Documentation

Restore Reference

The page outlines how to use the velero restore command, configuration options for restores, and describes the main process Velero uses to perform restores.

Restore command-line options

To see all commands for restores, run velero restore --help.

To see all options associated with a specific command, provide the --help flag to that command. For example, velero restore create --help shows all options associated with the create command.

  velero restore [command]

Available Commands:
  create      Create a restore
  delete      Delete restores
  describe    Describe restores
  get         Get restores
  logs        Get restore logs

Detailed Restore workflow

The following is an overview of Velero’s restore process that starts after you run velero restore create.

  1. The Velero client makes a call to the Kubernetes API server to create a Restore object.

  2. The RestoreController notices the new Restore object and performs validation.

  3. The RestoreController fetches basic information about the backup being restored, like the BackupStorageLocation (BSL). It also fetches a tarball of the cluster resources in the backup, any volumes that will be restored using File System Backup, and any volume snapshots to be restored.

  4. The RestoreController then extracts the tarball of backup cluster resources to the /tmp folder and performs some pre-processing on the resources, including:

  5. The RestoreController begins restoring the eligible resources one at a time. Velero extracts the current resource into a Kubernetes resource object. Depending on the type of resource and restore options you specified, Velero will make the following modifications to the resource or preparations to the target cluster before attempting to create the resource:

    • The RestoreController makes sure the target namespace exists. If the target namespace does not exist, then the RestoreController will create a new one on the cluster.
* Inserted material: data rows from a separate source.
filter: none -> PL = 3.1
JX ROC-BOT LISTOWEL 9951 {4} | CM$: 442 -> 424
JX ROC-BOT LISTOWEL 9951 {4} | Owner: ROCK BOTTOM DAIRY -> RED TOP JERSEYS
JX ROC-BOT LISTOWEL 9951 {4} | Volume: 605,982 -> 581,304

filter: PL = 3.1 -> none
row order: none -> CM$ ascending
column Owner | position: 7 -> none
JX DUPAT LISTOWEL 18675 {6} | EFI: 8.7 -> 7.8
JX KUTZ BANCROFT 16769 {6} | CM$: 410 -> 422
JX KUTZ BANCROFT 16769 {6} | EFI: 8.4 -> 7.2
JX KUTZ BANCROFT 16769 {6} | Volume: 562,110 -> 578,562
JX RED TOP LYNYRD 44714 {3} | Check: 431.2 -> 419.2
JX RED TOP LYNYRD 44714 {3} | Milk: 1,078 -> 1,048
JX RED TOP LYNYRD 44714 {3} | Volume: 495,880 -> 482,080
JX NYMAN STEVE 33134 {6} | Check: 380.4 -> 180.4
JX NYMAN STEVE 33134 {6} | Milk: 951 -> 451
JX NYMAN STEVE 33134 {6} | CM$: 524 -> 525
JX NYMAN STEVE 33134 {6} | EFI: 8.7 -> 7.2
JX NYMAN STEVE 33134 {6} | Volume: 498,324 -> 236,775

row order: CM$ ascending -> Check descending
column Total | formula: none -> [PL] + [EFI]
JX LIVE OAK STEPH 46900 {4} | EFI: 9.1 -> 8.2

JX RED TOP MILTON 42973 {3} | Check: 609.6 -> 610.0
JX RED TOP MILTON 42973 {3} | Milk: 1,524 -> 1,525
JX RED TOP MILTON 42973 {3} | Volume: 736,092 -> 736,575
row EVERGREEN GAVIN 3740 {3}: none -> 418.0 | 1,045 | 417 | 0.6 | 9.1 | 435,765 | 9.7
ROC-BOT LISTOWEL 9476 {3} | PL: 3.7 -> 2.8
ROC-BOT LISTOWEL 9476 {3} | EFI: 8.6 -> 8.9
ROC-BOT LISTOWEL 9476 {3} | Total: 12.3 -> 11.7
    • If the resource is a Persistent Volume (PV), the RestoreController will rename the PV and remap its namespace.

    • If the resource is a Persistent Volume Claim (PVC), the RestoreController will modify the PVC metadata.

    • Execute the resource’s RestoreItemAction custom plugins, if you have configured one.

    • Update the resource object’s namespace if you’ve configured namespace remapping.

    • The RestoreController adds a velero.io/backup-name label with the backup name and a velero.io/restore-name with the restore name to the resource. This can help you easily identify restored resources and which backup they were restored from.

  6. The RestoreController creates the resource object on the target cluster. If the resource is a PV then the RestoreController will restore the PV data from the durable snapshot, File System Backup, or CSI snapshot depending on how the PV was backed up.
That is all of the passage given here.